On March 24, 2018, more than 2 million people participated in the March for Our Lives, a nationwide student-led demonstration held to protest gun violence and support gun control legislation following the Marjory Stoneman Douglas High School shooting in Parkland, Florida. The March for Our Lives, which the Associated Press has called “one of the biggest youth protests since Vietnam,” captured the fearless outrage and awakened energies of American youth. Students of all genders and backgrounds took part in the march, yet popular media outlets often identified girl activists, and in particular Emma González, as the true leaders of the gun control movement.
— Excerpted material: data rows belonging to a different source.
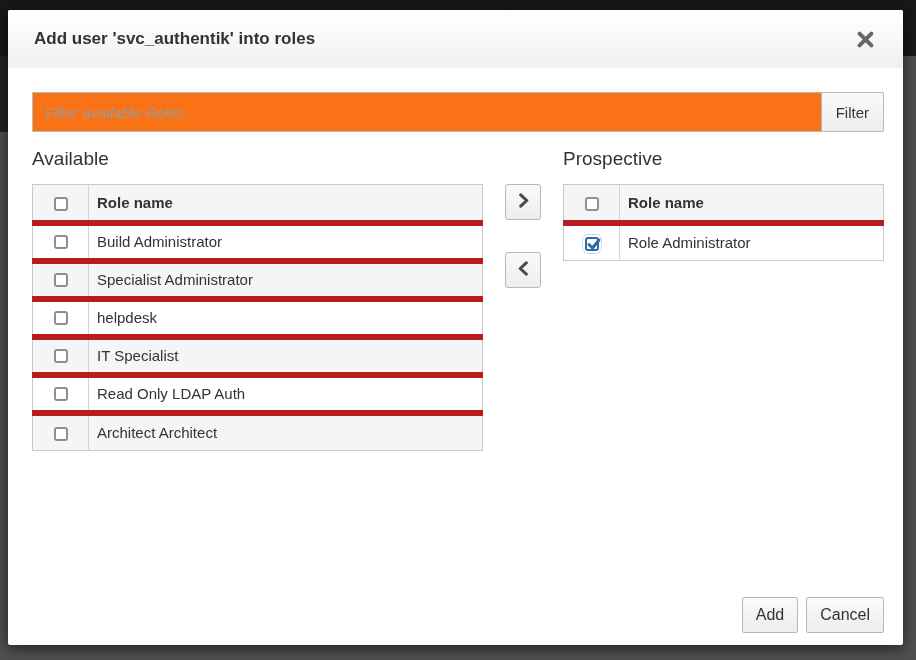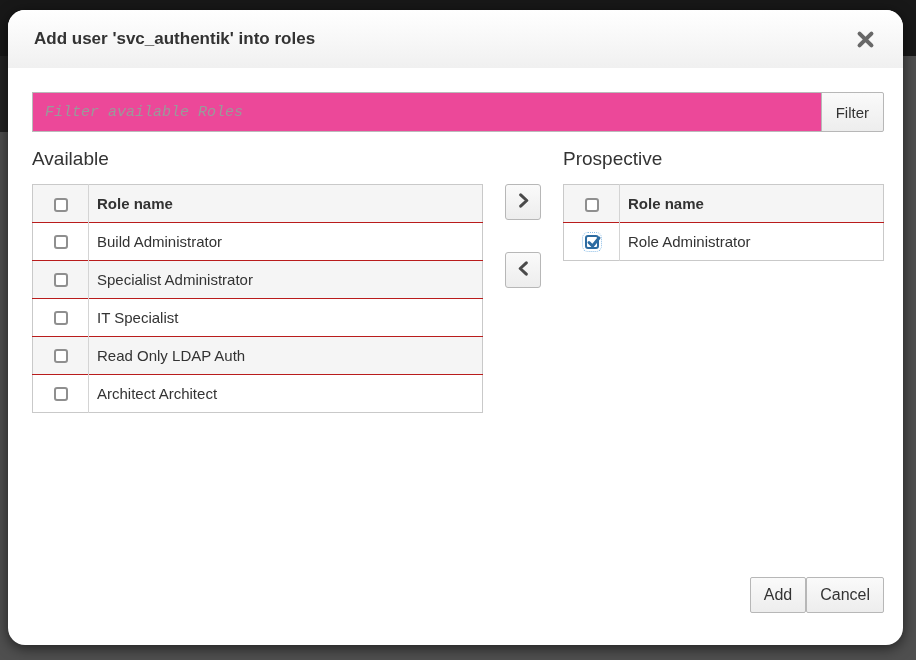--- a/index.html
+++ b/index.html
@@ -8,39 +8,39 @@
     font-family:"Liberation Sans","DejaVu Sans",sans-serif;
     background:#4f4f4f;
     position:relative;
     color:#333;
   }
   .backdrop-top { position:absolute; top:0; left:0; width:916px; height:56px; background:#181818; }
   .backdrop-left-dark { position:absolute; top:56px; left:0; width:8px; height:76px; background:#232323; }
 
   .modal {
     position:absolute; left:8px; top:10px; width:895px; height:635px;
-    background:#fff; border-radius:17px;
+    background:#fff; border-radius:2px;
     box-shadow:0 3px 14px rgba(0,0,0,0.6);
     overflow:hidden;
   }
   .modal-header {
     height:58px; display:flex; align-items:center; justify-content:space-between;
     padding:0 24px 0 26px;
     background:linear-gradient(to bottom,#ffffff 0%,#f7f7f7 55%,#f0f0f0 100%);
   }
   .modal-title { font-size:17px; font-weight:700; color:#333; }
   .close-btn {
     background:none; border:none; cursor:pointer; padding:4px; line-height:0; opacity:.85;
   }
   .modal-body { padding:24px 19px 0 24px; position:relative; height:577px; }
 
   .filter-row { display:flex; width:100%; }
   .filter-input {
-    flex:1; height:40px; border:1px solid #bababa; background:#ec4899;
-    padding:0 12px; font-size:15px; font-family:Liberation Mono, monospace; color:#333; outline:none;
+    flex:1; height:40px; border:1px solid #bababa; background:#f97316;
+    padding:0 12px; font-size:15px; font-family:Liberation Sans, sans-serif; color:#333; outline:none;
   }
   .filter-input::placeholder { color:#9a9a9a; font-style:italic; opacity:1; }
   .btn {
     font-family:Liberation Sans, sans-serif; font-size:15px; color:#333;
     background:linear-gradient(to bottom,#fafafa,#ededed);
     border:1px solid #b7b7b7; border-radius:2px; cursor:pointer;
   }
   .filter-btn { height:40px; padding:0 14px; margin-left:-1px; border-radius:0 2px 2px 0; }
 
   .columns { display:flex; margin-top:15px; }
@@ -49,38 +49,38 @@
   .col-right { width:321px; }
   .col-heading { font-size:19px; font-weight:400; color:#333; margin:0 0 13px 0; line-height:24px; }
   .col-mid-spacer { height:37px; }
 
   table.roles { width:100%; border-collapse:collapse; border:1px solid #c9c9c9; background:#fff; }
   table.roles th, table.roles td { height:38px; vertical-align:middle; text-align:left; }
   table.roles thead tr { background:#f5f5f5;margin-top:36px; }
   table.roles thead th { border-bottom:1px dotted #c9c9c9; font-size:15px; font-weight:700; color:#333; }
   .cb-cell { width:56px; border-right:1px solid #d4d4d4; text-align:center !important; }
   .name-cell { padding-left:8px; font-size:15px; color:#333; }
-  table.roles tbody tr { border-top:1px solid #b91c1c; }
+  table.roles tbody tr { border-top:6px solid #b91c1c; }
   table.roles tbody tr:nth-child(even) { background:#f5f5f5; }
 
   .checkbox {
     display:inline-block; width:14px; height:14px; background:#fff;
     border:2px solid #8f8f8f; border-radius:3px; position:relative; vertical-align:middle;
     cursor:pointer;
   }
   .checkbox.checked { border-color:#2d6ca2; outline:1px dotted #8abde6; outline-offset:2px; }
   .checkbox.checked svg { position:absolute; left:-1px; top:-3px; }
 
   .transfer-btn {
     width:36px; height:36px; display:flex; align-items:center; justify-content:center;
     border-radius:3px;
   }
   .transfer-btn + .transfer-btn { margin-top:32px; }
 
-  .footer { position:absolute; right:19px; bottom:32px; display:flex; }
+  .footer { position:absolute; right:19px; bottom:12px; display:flex; gap:8px; }
   .footer .btn { height:36px; padding:0 13px; font-size:16px; }
 </style>
 </head>
 <body>
 
 <div>
   <div class="backdrop-top"></div>
   <div class="backdrop-left-dark"></div>
 </div>
 
@@ -118,20 +118,24 @@
             </tr>
           </thead>
           <tbody id="available-body">
               <tr>
                 <td class="cb-cell"><span class="checkbox"></span></td>
                 <td class="name-cell">Build Administrator</td>
               </tr>
               <tr>
                 <td class="cb-cell"><span class="checkbox"></span></td>
                 <td class="name-cell">Specialist Administrator</td>
+              </tr>
+              <tr>
+                <td class="cb-cell"><span class="checkbox"></span></td>
+                <td class="name-cell">helpdesk</td>
               </tr>
               <tr>
                 <td class="cb-cell"><span class="checkbox"></span></td>
                 <td class="name-cell">IT Specialist</td>
               </tr>
               <tr>
                 <td class="cb-cell"><span class="checkbox"></span></td>
                 <td class="name-cell">Read Only LDAP Auth</td>
               </tr>
               <tr>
Based on a critical reading of González’s public speeches and mainstream media representation, this article explores the perils and possibilities associated with public feminism when teenage girls do this critical work. I argue that González circulates across media sites in three intertextual ways: as a celebrity leader, a media spectacle, and a cautionary tale for girls who push too far beyond the boundaries of normative girlhood. By documenting the push and pull of González’s hypervisibility, the article considers the ways in which narratives of exceptional girlhood accumulate around and in turn shape her activism and public address. González’s resistance to repeated positioning as a girl-power feminist, coupled with her struggle to maintain her voice and vision as her own, illustrates the complexities of public feminism as a world-making process. Reading González as a public feminist intellectual allows us to see how girls engaged in projects of resistance grapple with competing demands on their political lives.